╭─ Input for this task

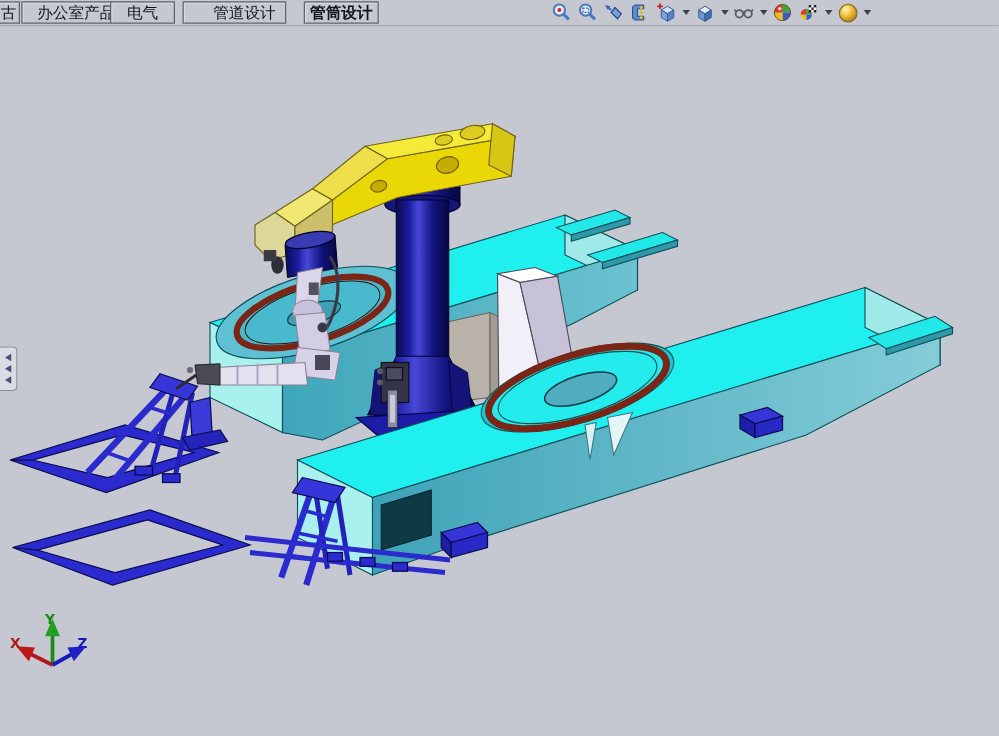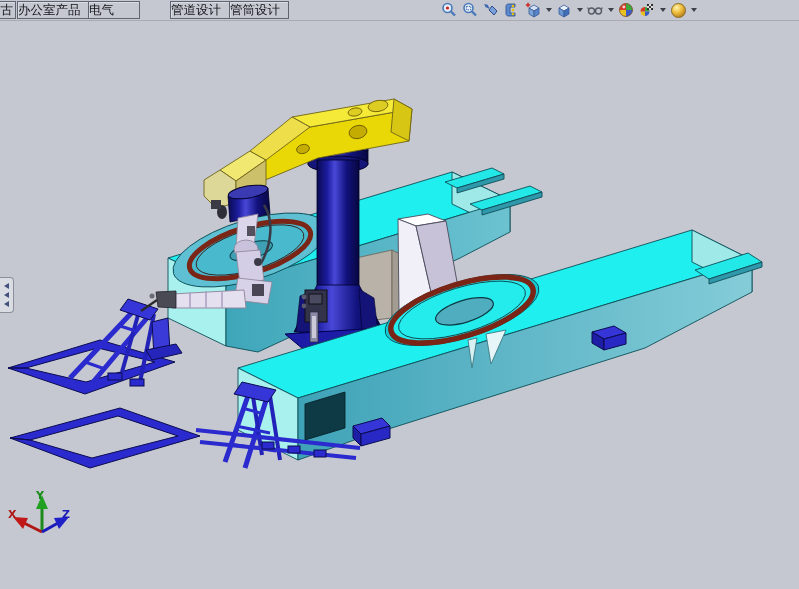"办公室产品" .tab { justify-content: none -> center }
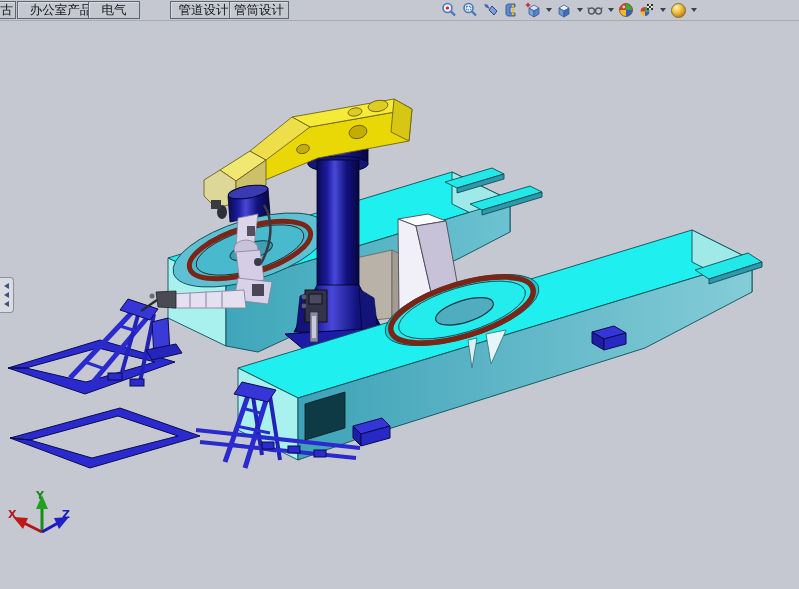"管道设计" .tab3 { left: 170px -> 146px; padding-left: none -> 16px }
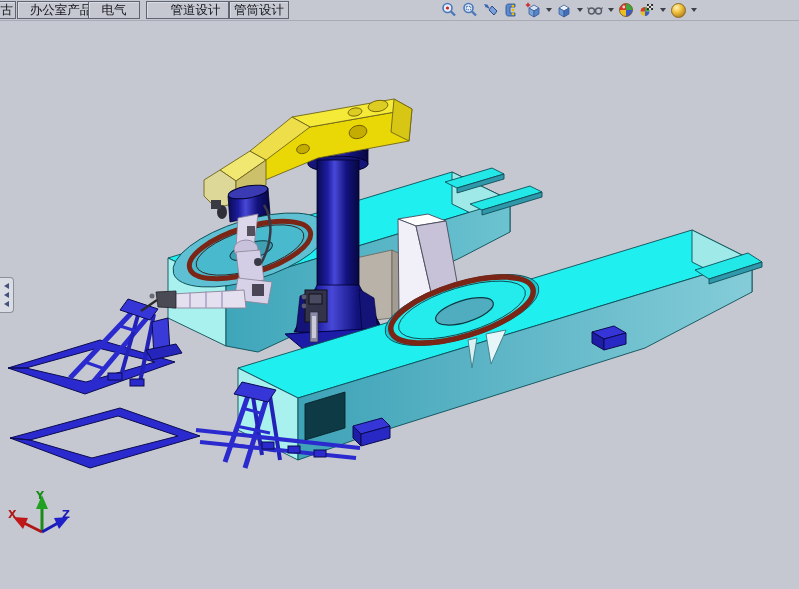"管筒设计" .tab4 { font-weight: none -> bold; left: 229px -> 243px }
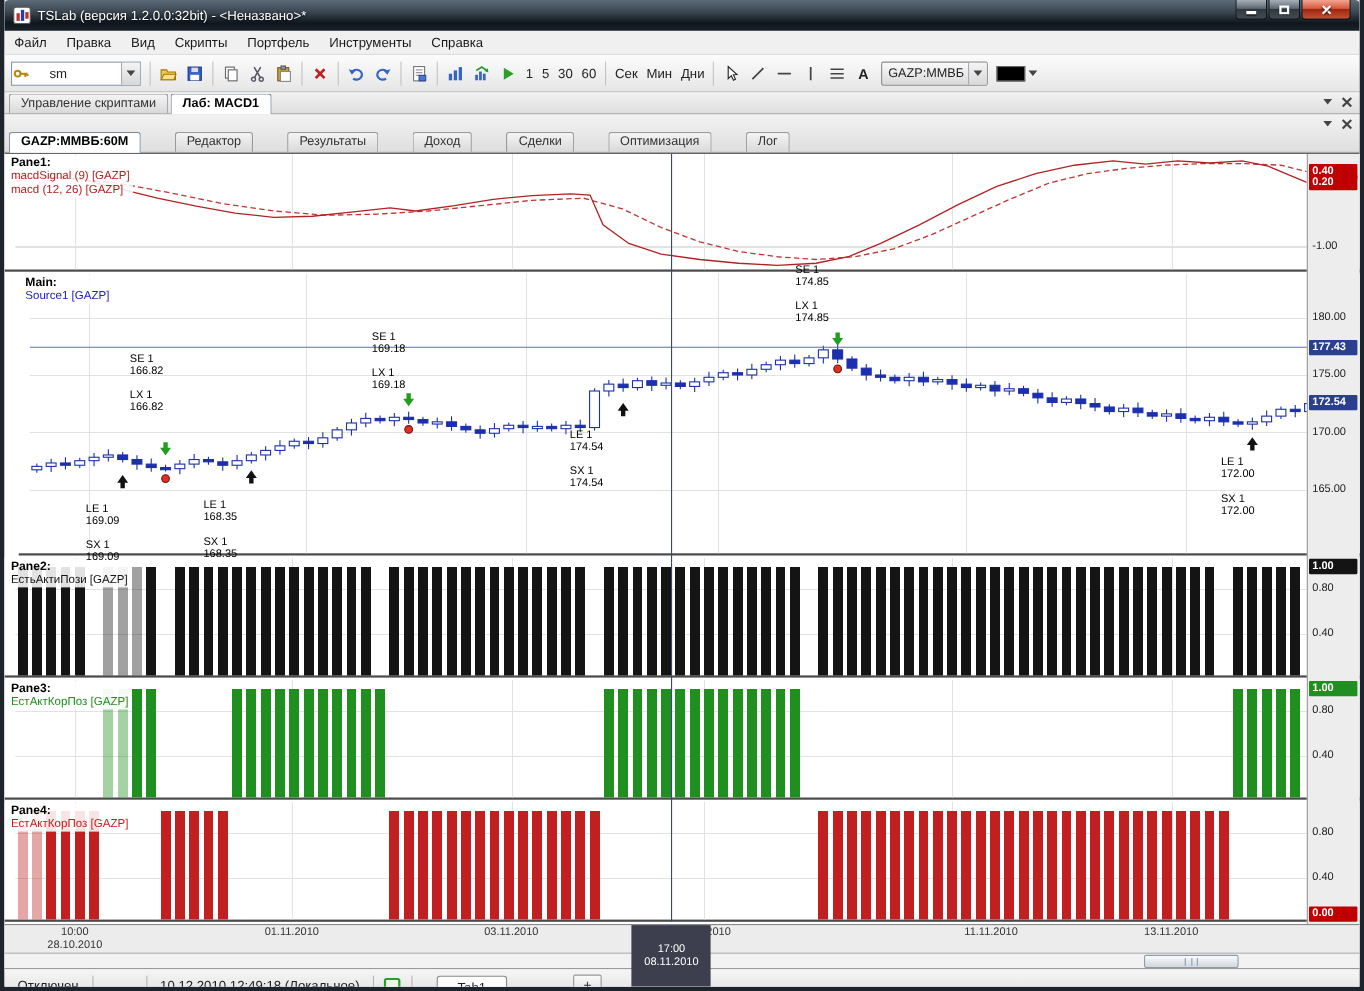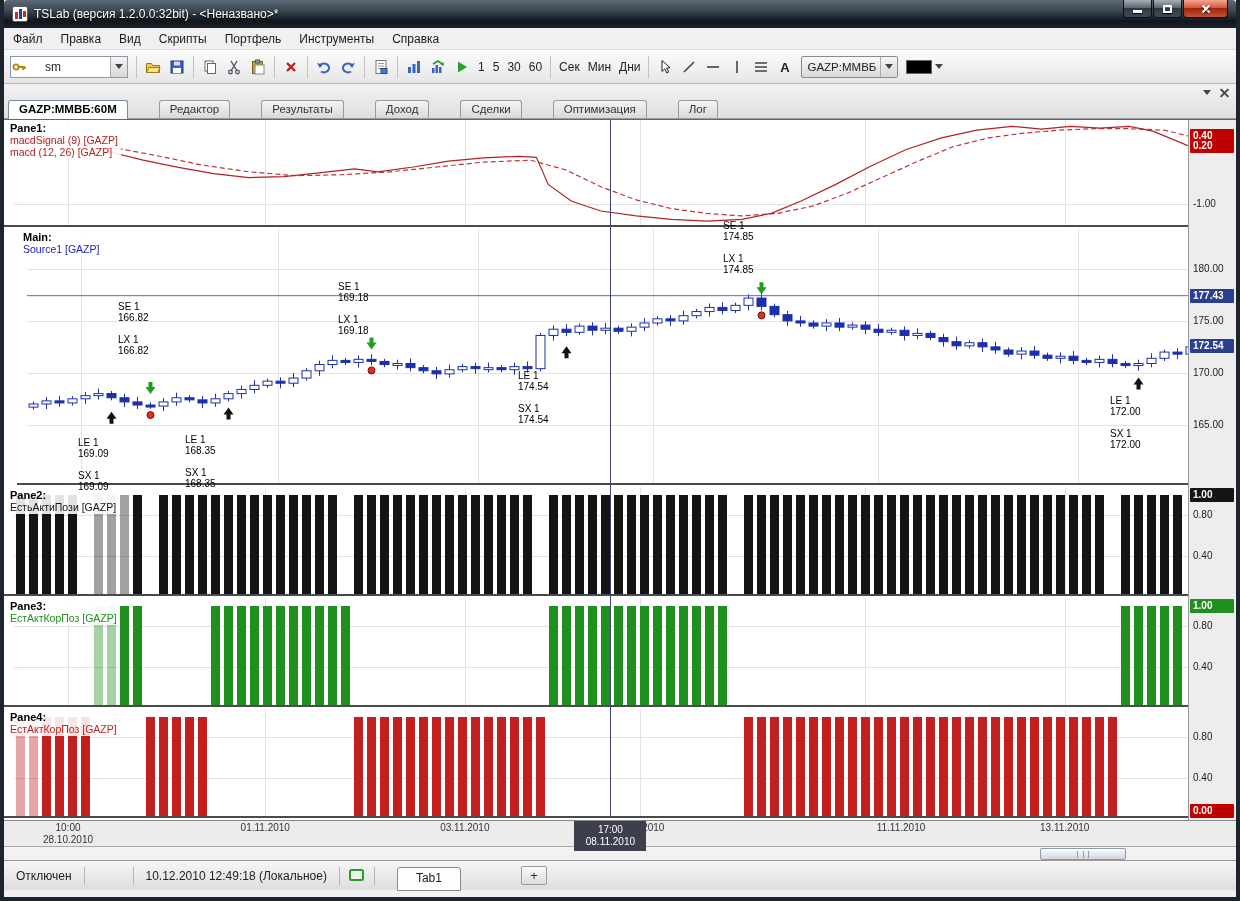"Управление скриптами" div.tabstrip { html: none -> <div> <div>Управление скриптами</div> <div>Лаб: MACD1</div> <div> <span></span> <span></span> </div> </div> }
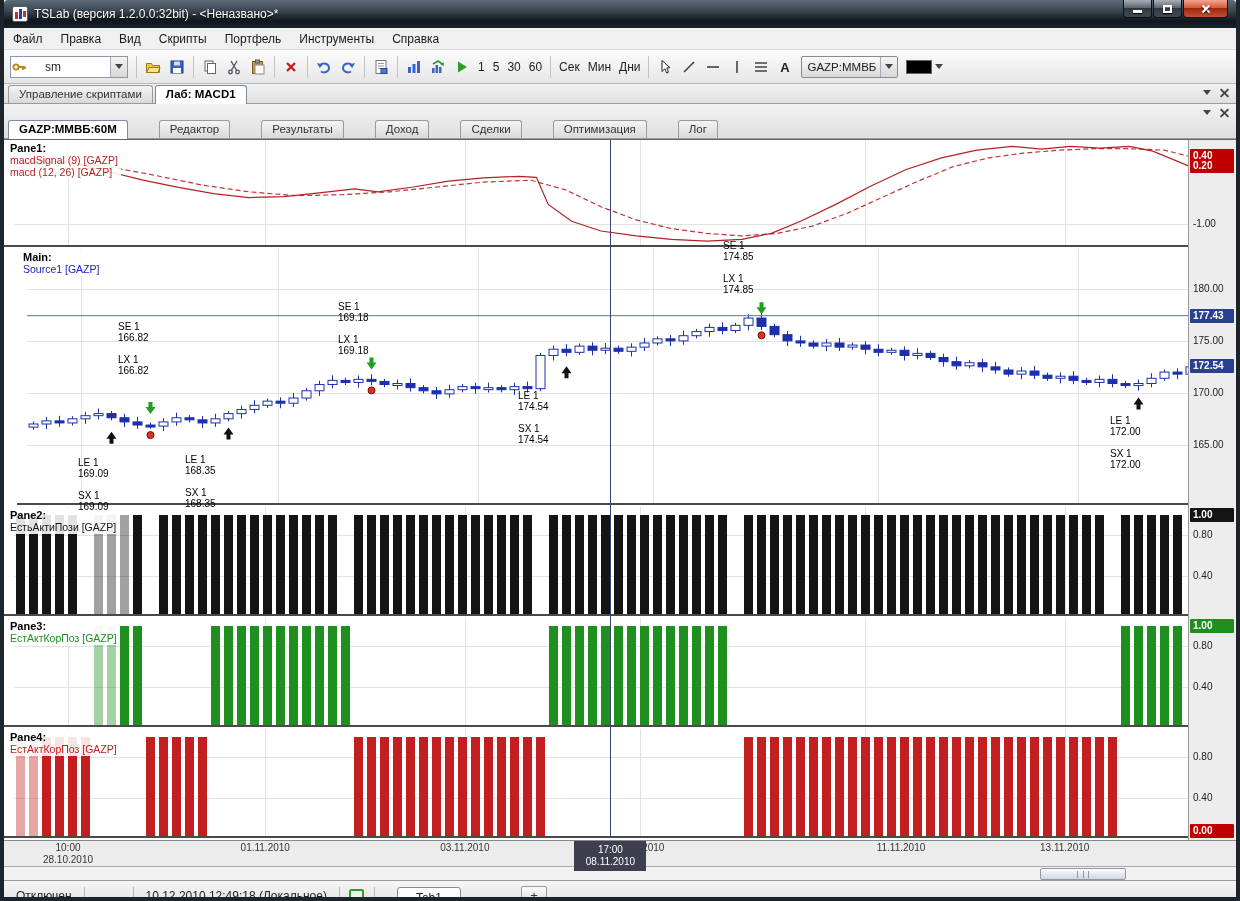"17:00" .x-crosshair-badge { padding: 3px 0 -> 16px 0 }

╰─

> **Work instructions**
Output all the data, exactly, without images.

> **Response area**
"办公室产品" .tab { justify-content: none -> center }
"管道设计" .tab3 { left: 170px -> 146px; padding-left: none -> 16px }
"管筒设计" .tab4 { font-weight: none -> bold; left: 229px -> 243px }
"Управление скриптами" div.tabstrip { html: none -> <div> <div>Управление скриптами</div> <div>Лаб: MACD1</div> <div> <span></span> <span></span> </div> </div> }
"17:00" .x-crosshair-badge { padding: 3px 0 -> 16px 0 }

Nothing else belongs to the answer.